Войдя в квартиру, я тотчас побежала на кухню, достала из холодильника початую бутылку вина и закрылась в ванной. У меня было ощущение, что если я сейчас же не окажусь в ванне, то сойду с ума. Я действовала, словно в состоянии амока, как лунатик, как машина…
Ванна, однако, не помогла. Наверное, потому, что я пыталась смыть с себя грязь, которая была не снаружи, а внутри меня. Я чувствовала себя измаранной, порченой, испытывала к себе отвращение. Алкоголь тоже не слишком помог: вместо того чтобы убить боль, он лишь чуть приглушил ее, но без него я, верно, не дожила бы до следующего дня.

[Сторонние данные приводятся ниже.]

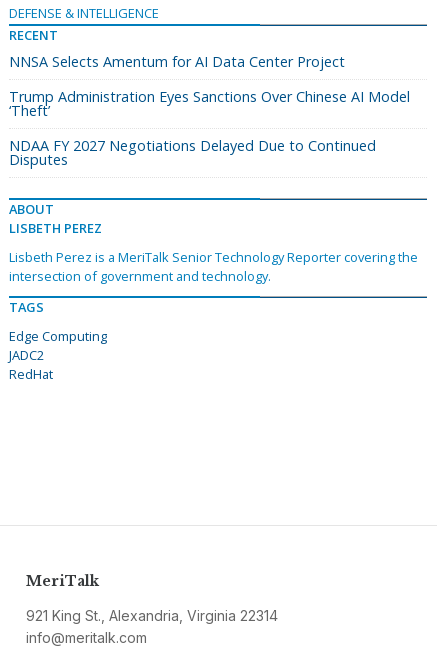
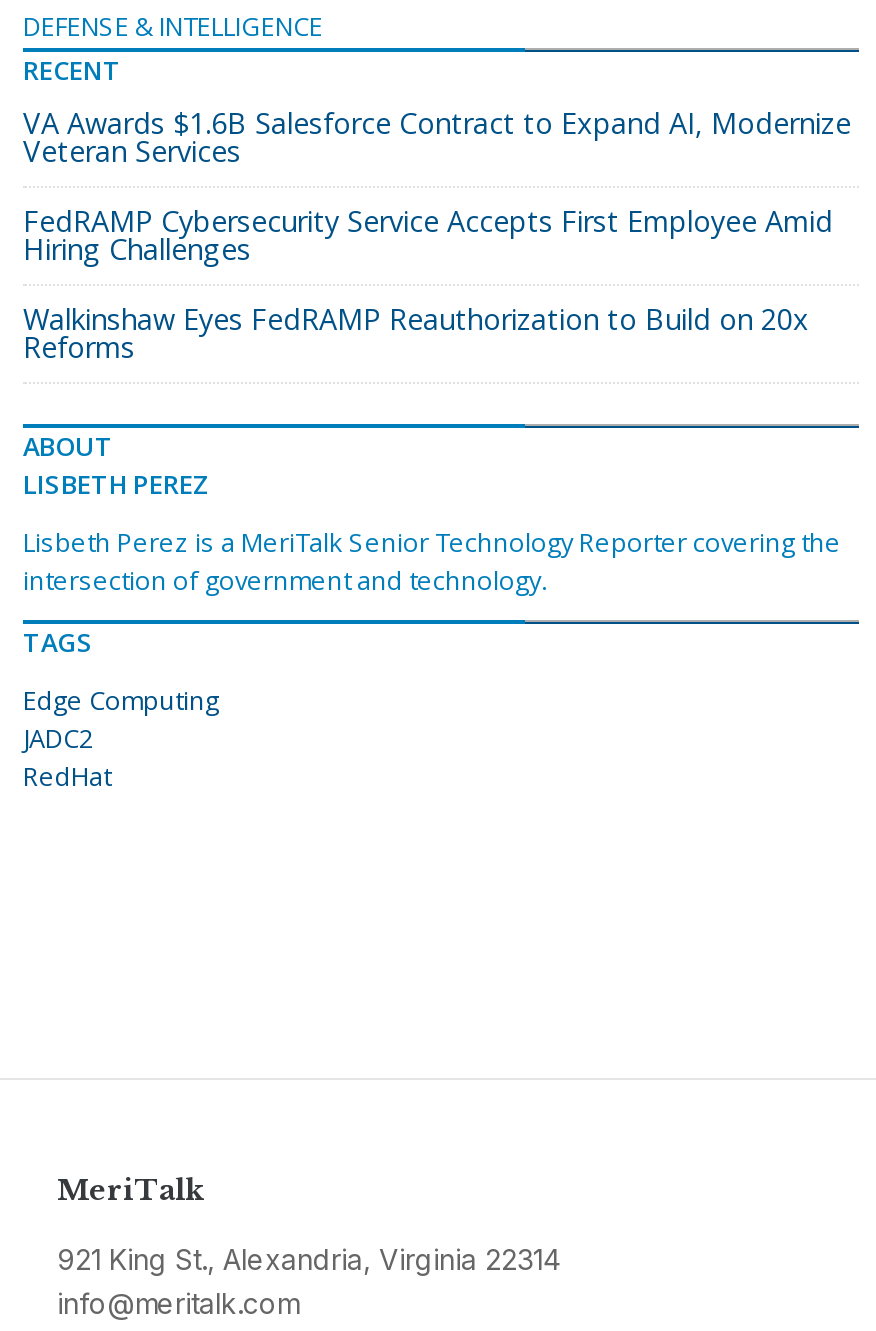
[9,52,345,71] NNSA Selects Amentum for AI Data Center Project -> [23,104,851,170] VA Awards $1.6B Salesforce Contract to Expand AI, Modernize | Veteran Services
[9,87,410,120] Trump Administration Eyes Sanctions Over Chinese AI Model | ‘Theft’ -> [23,202,833,268] FedRAMP Cybersecurity Service Accepts First Employee Amid | Hiring Challenges
[9,136,376,169] NDAA FY 2027 Negotiations Delayed Due to Continued | Disputes -> [23,300,809,366] Walkinshaw Eyes FedRAMP Reauthorization to Build on 20x | Reforms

Утро было еще страшнее, еще болезненнее, потому что только тогда до меня окончательно дошло, что случилось вчера вечером и что это действительно означает…
У женщины, которую я полюбила, которая была первой и единственной в моей жизни, которой я отдала свою тайну инаковости и всю себя, которой я доверяла так безгранично, что впервые в жизни осмелилась предстать перед ней обнаженная, прося и умоляя ее даровать и мне свою наготу, – у этой женщины был муж. Помню, что, когда я утром проснулась, на один краткий, чудесный, наивный миг показалось, что мне приснился дурной сон, что на самом деле ничего не было. Как мне хотелось в это верить. И только когда я раскрыла свой дневник и увидела каракули почти нечитабельной записи, которую я накарябала вечером, я поняла, что это был не сон, и тут что-то умерло во мне. Внезапно меня пронзила мгновенная боль, огромная, как мир, и я до сих пор не знаю, какова была природа этой боли – физическая или духовная. А может, какая-то другая?